In January, Modi told leaders at the World Economic Forum that India had “saved humanity from a disaster by containing corona effectively”. He said that India had defied expectations of “a tsunami of corona infections”. Now he is having to eat his own words. Not only has India, the world’s second most populous country, become the epicentre of the disease – with new aggressive variants being reported every week – but it is in the very awkward position of having to seek aid from other countries, including its long-time rival Pakistan, which has offered to help. The UK, USA and other governments plan to send oxygen and other medical supplies to India.

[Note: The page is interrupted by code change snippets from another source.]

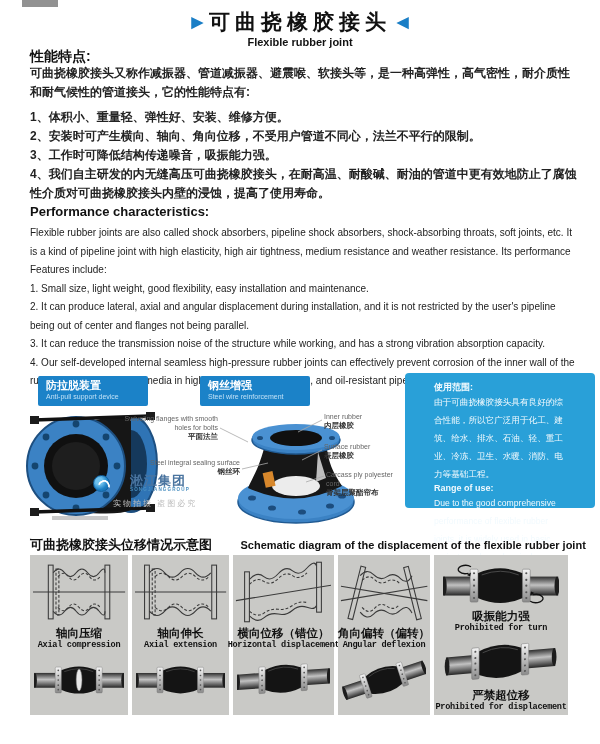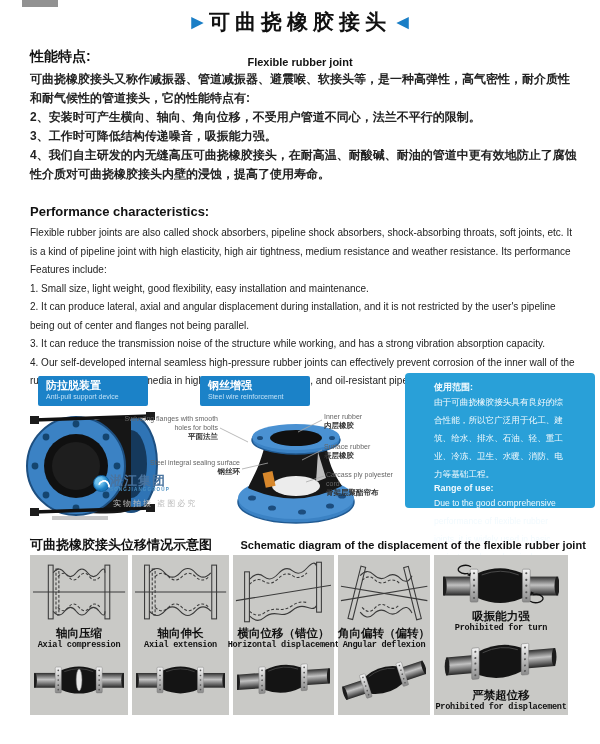"Flexible rubber joint" .subtitle { margin-top: 20px -> none }
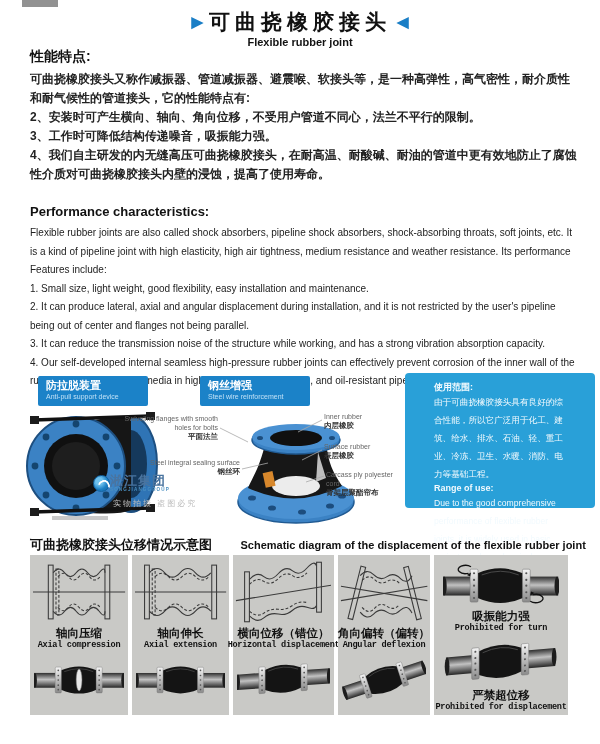"可曲挠橡胶接头又称作减振器、管道减振器、避震喉、软接头等，是一种高弹性，高气密性" #cn-intro { top: 70px -> 64px }
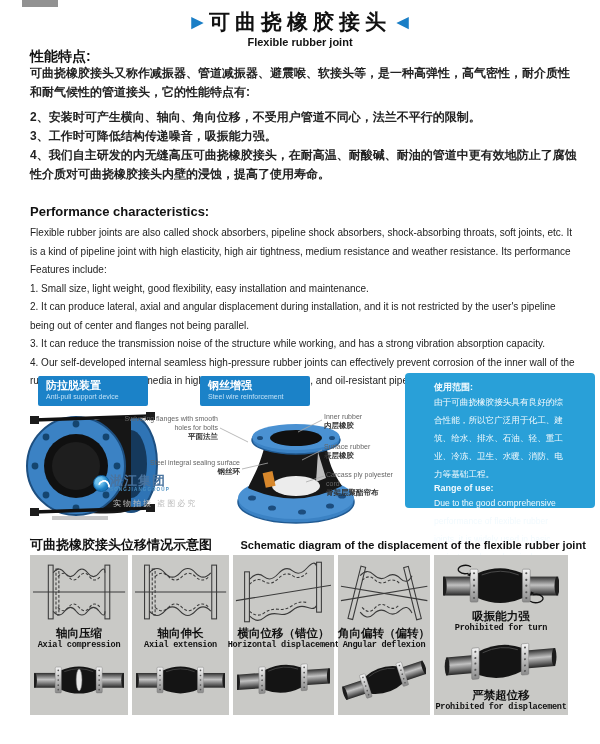"1、体积小、重量轻、弹性好、安装、维修方便。" div { html: none -> <div>1、体积小、重量轻、弹性好、安装、维修方便。</div> }
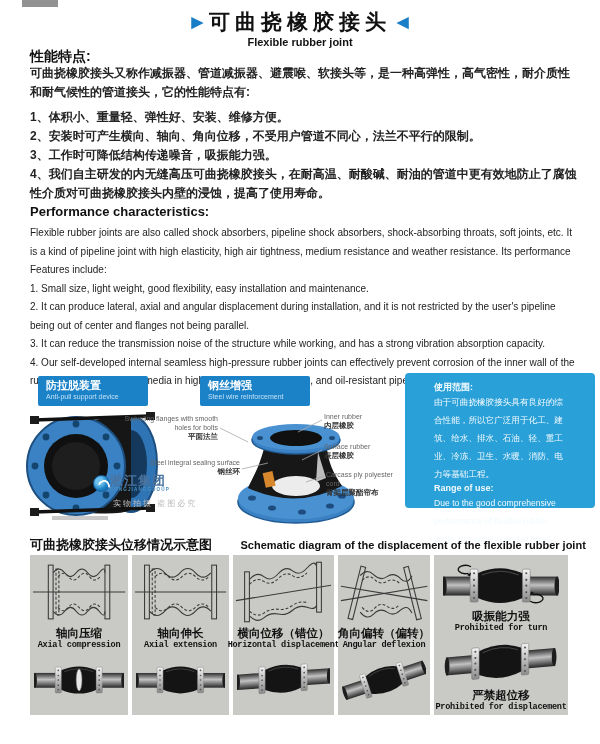"淞江集团" .watermark { gap: 0 -> 20px }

India has tended to view itself as a regional economic powerhouse, and so being reduced to a recipient of humanitarian aid is having a wounding effect. This is not how Modi, whose Hindu nationalist rhetoric has ignited a “Hindu First” movement in India, would like India to be viewed. India’s prime minister now finds himself reduced to having to accept medical aid for a country that has marketed itself as a destination for medical tourism and the “pharmacy of the world” that manufactures affordable drugs for developing nations. The Serum Institute of India is currently producing a large proportion of the AstraZeneca vaccine that is being rolled out in many countries. But Modi has decided to nationalise the institute as well, and has banned exports of the vaccine until the country sorts out its own health crisis, leaving millions of people around the world, including Kenya, in limbo.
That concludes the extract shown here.